Sur les demandes accessoires
M. [P] [S], partie perdante, supportera la charge des dépens, qui comprendront notamment le coût du commandement de payer.
Compte tenu des démarches judiciaires qu’a dû accomplir la société Action Logement Services, subrogée dans les droits de Monsieur [E] [F], puis de la société DATEV, M. [P] [S] sera condamné à lui verser une somme de 50 € au titre de l’article 700 du code de procédure civile.

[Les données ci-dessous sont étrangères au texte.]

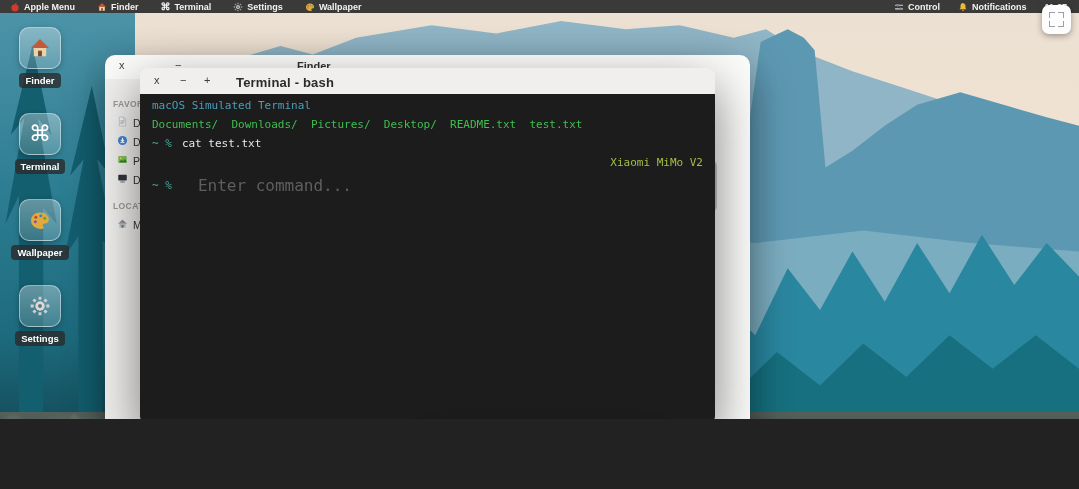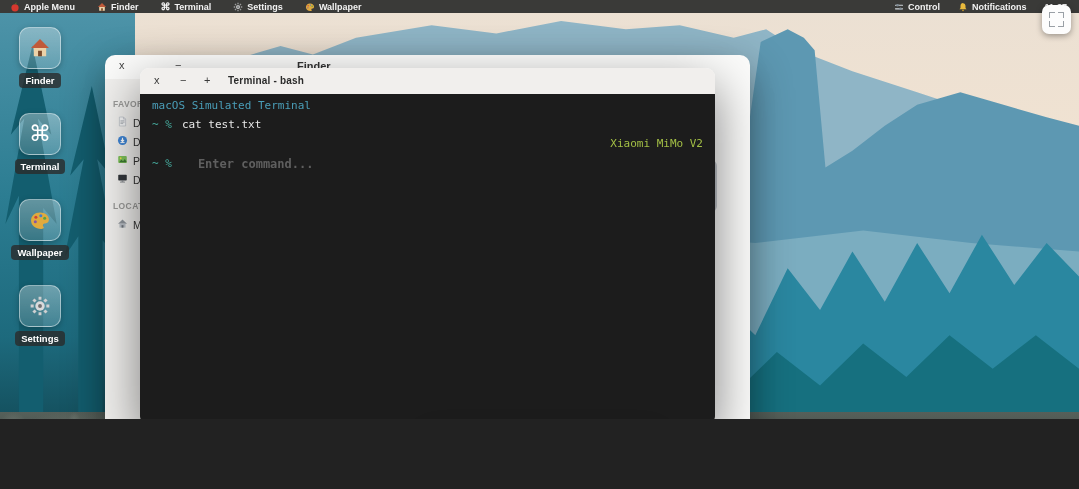"Terminal - bash" .tw-title { font-size: 10px -> 13px; left: 88px -> 96px }
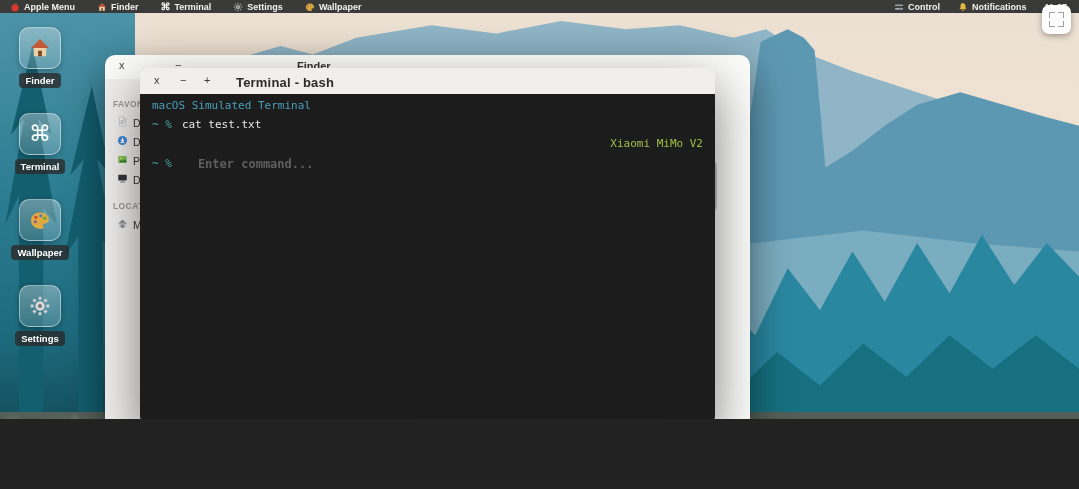"Documents/ Downloads/ Pictures/ Desktop/" div.tline { html: none -> <div>Documents/ Downloads/ Pictures/ Desktop/ README.txt test.txt</div> }
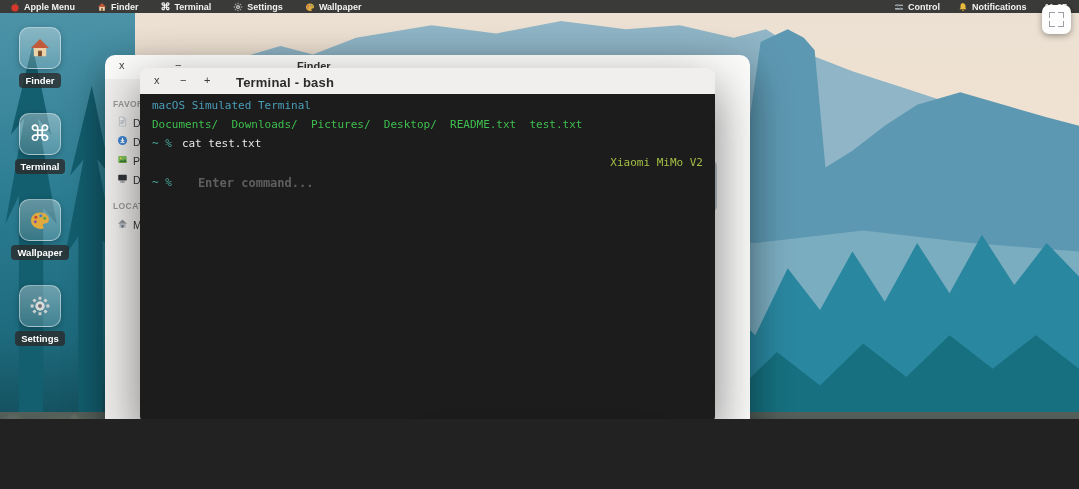"Enter command..." .t-input { font-size: 12px -> 16px; font-weight: bold -> none }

Le jugement est de plein droit exécutoire par provision.
PAR CES MOTIFS,
Le juge des contentieux de la protection statuant par mise à disposition au greffe, par jugement contradictoire et en premier ressort,
CONSTATE que les conditions d’acquisition de la clause résolutoire figurant au bail conclu le 5 avril 2023 entre Monsieur [E] [F], aux droits de laquelle vient la société Action Logement Services par l’effet de la subrogation, et M. [P] [S] concernant un local à usage d’habitation [Adresse 5] à [Localité 11] sont réunies à la date du 22 octobre 2023 ;
CONDAMNE M. [P] [S] à verser à la société Action Logement Services la somme de 1668,71 € à valoir sur la dette locative arrêtée au 21 octobre 2024, augmentée des intérêts au taux légal à compter du 19 août 2024;
AUTORISE M. [P] [S] à s’acquitter de cette somme, outre le loyer et les charges courants, en 33 mensualités de 50 € chacune, puis une 34ème mensualité qui soldera la dette en principal et intérêts, le premier versement devant intervenir en même temps que le paiement du loyer suivant la signification du jugement, puis en même temps que chaque loyer, en plus des loyers et charges en cours, tout paiement étant imputé en premier lieu sur ces derniers sauf meilleur accord des parties ;
SUSPEND pendant cette période, les effets de la clause résolutoire qui sera réputée n’avoir jamais été acquise en cas de respect des modalités de paiement ;
DIT qu’à défaut de paiement d’une seule mensualité (loyer et arriéré) à son échéance et dans son intégralité, le solde restant dû deviendra immédiatement exigible et la clause résolutoire reprendra ses effets ;
CONSTATE EN CE CAS la résiliation de plein droit du bail consenti à M. [P] [S] portant sur le local à usage d’habitation situé [Adresse 5] à [Localité 11];
AUTORISE EN CE CAS l’expulsion de M. [P] [S] et celle de tous occupants de son chef du local d’habitation précité, et disons qu’à défaut de départ volontaire, la partie défenderesse pourra être contrainte à l’expulsion avec, si besoin est, l’assistance de la force publique à la suite du délai légal de deux mois suivant la délivrance d’un commandement de quitter les lieux ;
CONDAMNE EN CE CAS M. [P] [S] à payer à la société Action Logement Services une indemnité d’occupation mensuelle équivalente au montant du loyer et des charges récupérables tel qu’il aurait été si le contrat s’était poursuivi, sur présentation d’une quittance subrogative, et ce à compter du non-respect des délais de paiement jusqu’à libération effective des lieux ;
CONDAMNE M. [P] [S] à verser à la société Action Logement Services une somme de 50 € au titre de l’article 700 du code de procédure civile ;
CONDAMNE M. [P] [S] aux dépens, qui comprendront notamment le coût du commandement de payer ;
RAPPELLE que le jugement est de plein droit exécutoire par provision ;
Ainsi jugé et prononcé par mise à disposition du jugement au greffe le 20 décembre 2024.